### [Exercise brief]
Whichever lines include the word "measuring", copy them as they appear in the data.

### [Materials provided]
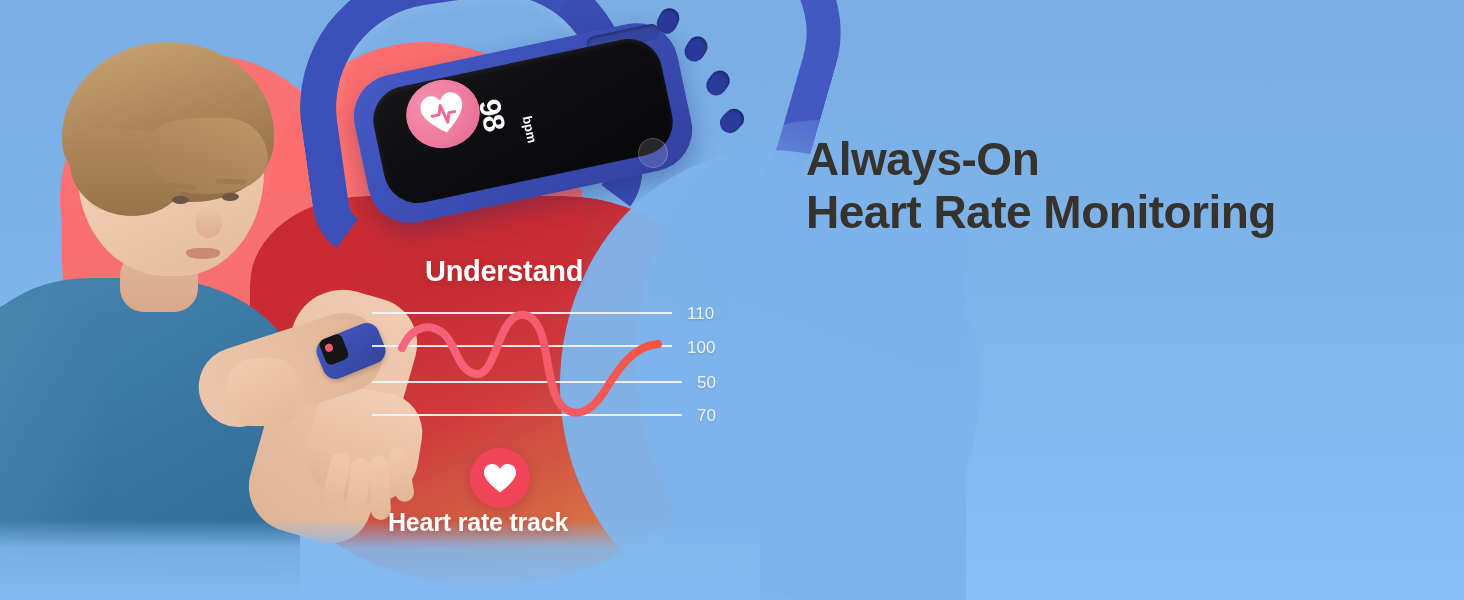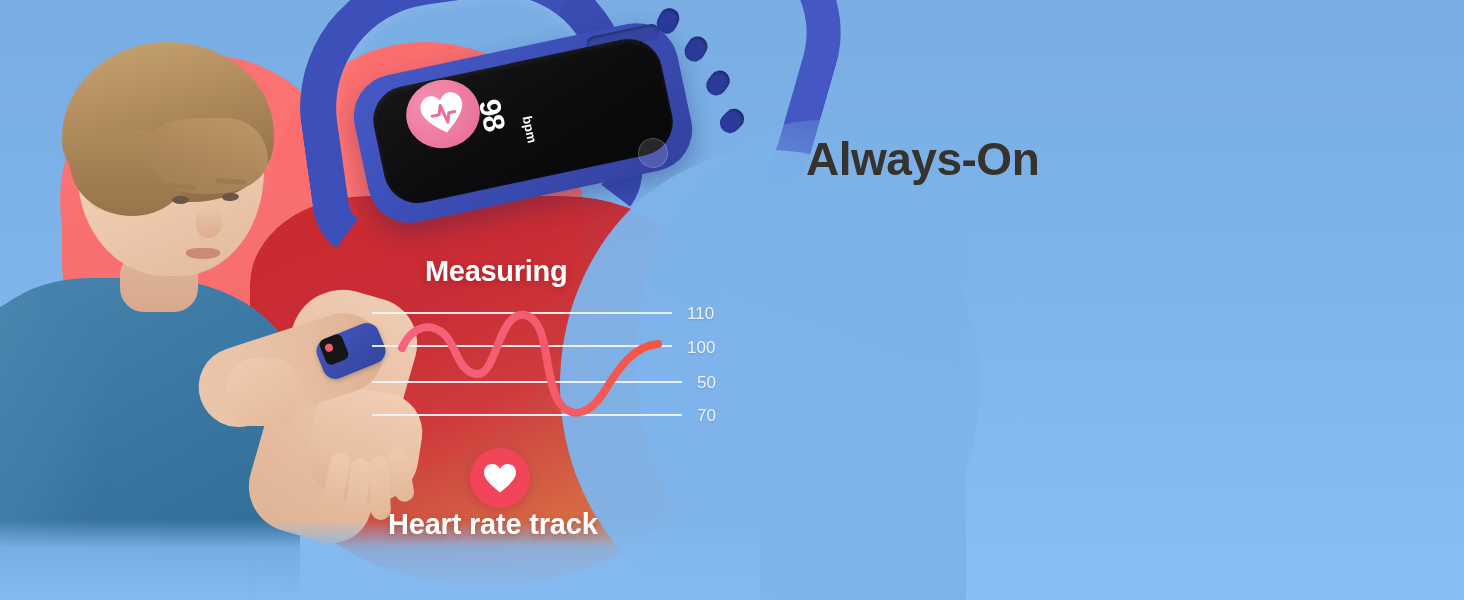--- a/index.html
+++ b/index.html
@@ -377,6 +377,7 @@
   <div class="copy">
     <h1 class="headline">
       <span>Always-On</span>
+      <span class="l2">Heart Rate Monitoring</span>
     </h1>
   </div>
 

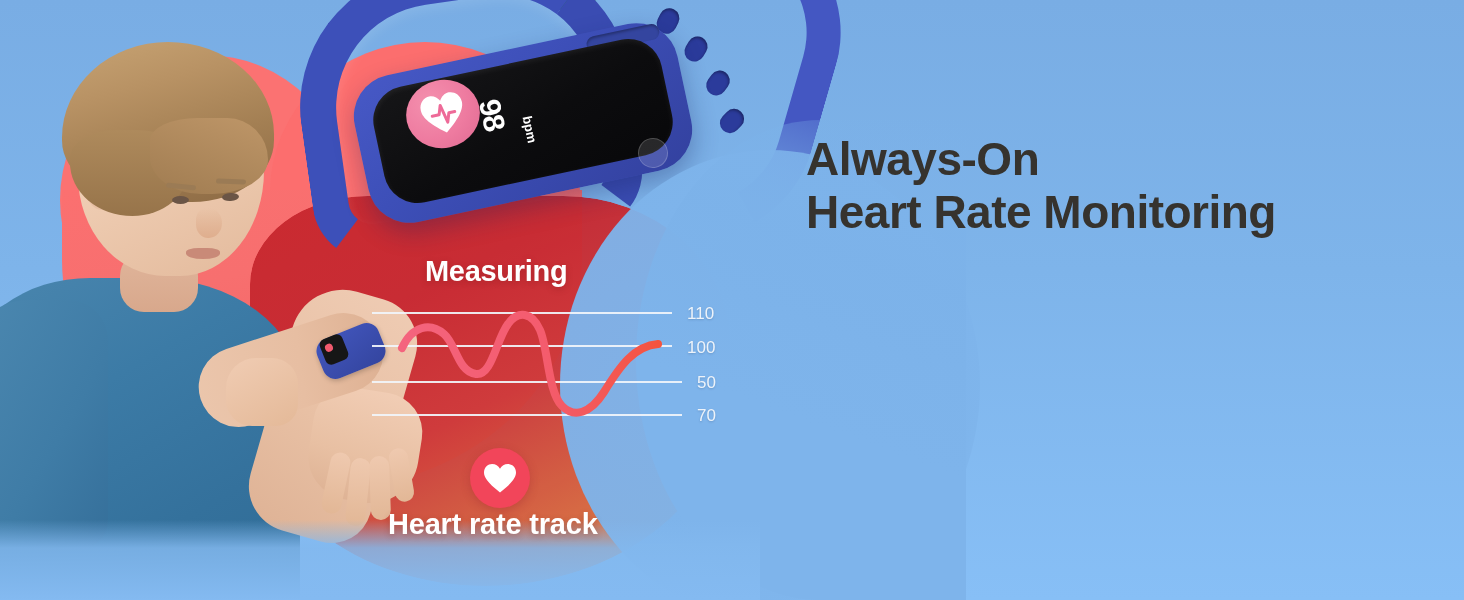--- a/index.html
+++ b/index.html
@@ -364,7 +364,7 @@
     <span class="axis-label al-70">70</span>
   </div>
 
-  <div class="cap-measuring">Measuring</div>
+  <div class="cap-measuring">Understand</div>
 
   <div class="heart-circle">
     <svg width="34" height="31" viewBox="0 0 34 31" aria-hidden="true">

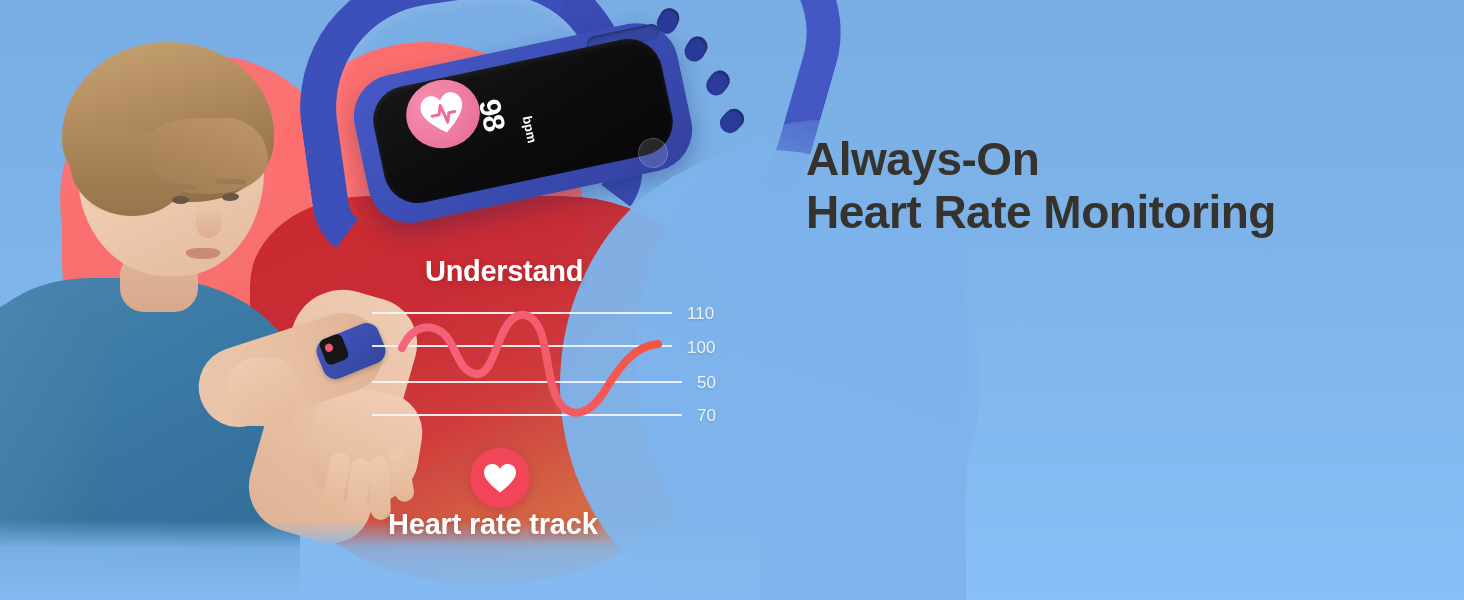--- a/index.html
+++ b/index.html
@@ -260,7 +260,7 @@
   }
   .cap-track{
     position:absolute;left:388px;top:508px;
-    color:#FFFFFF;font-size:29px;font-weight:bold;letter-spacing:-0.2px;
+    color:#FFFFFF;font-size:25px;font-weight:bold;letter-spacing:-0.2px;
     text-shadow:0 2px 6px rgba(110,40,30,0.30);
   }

### [Exercise answer]
-  <div class="cap-measuring">Measuring</div>
+  <div class="cap-measuring">Understand</div>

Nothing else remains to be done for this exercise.